→ WORK TASK:
From the line that contains "filter: estimate >= 0.0686 -> none" to the last line of the entries, write each line out exactly; include both ends and nothing else.

→ EXTRACTED RECORDS:
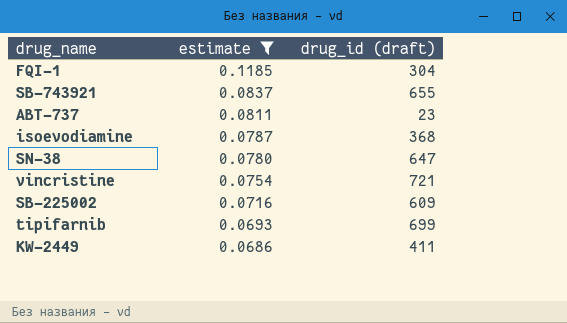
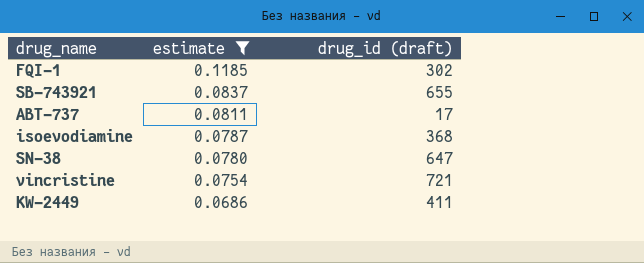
row SB-225002: 0.0716 | 609 -> none
row tipifarnib: 0.0693 | 699 -> none
FQI-1 | drug_id (draft): 304 -> 302
ABT-737 | drug_id (draft): 23 -> 17

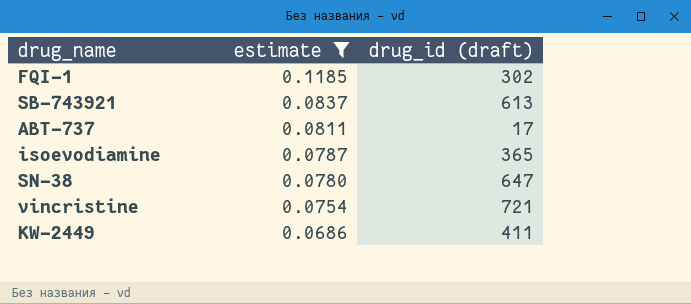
SB-743921 | drug_id (draft): 655 -> 613
isoevodiamine | drug_id (draft): 368 -> 365

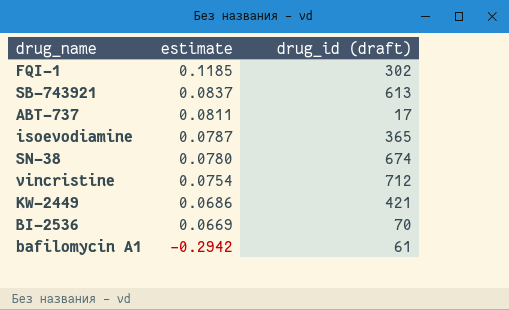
filter: estimate >= 0.0686 -> none
SN-38 | drug_id (draft): 647 -> 674
vincristine | drug_id (draft): 721 -> 712
KW-2449 | drug_id (draft): 411 -> 421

→ FINAL ANSWER:
filter: estimate >= 0.0686 -> none
SN-38 | drug_id (draft): 647 -> 674
vincristine | drug_id (draft): 721 -> 712
KW-2449 | drug_id (draft): 411 -> 421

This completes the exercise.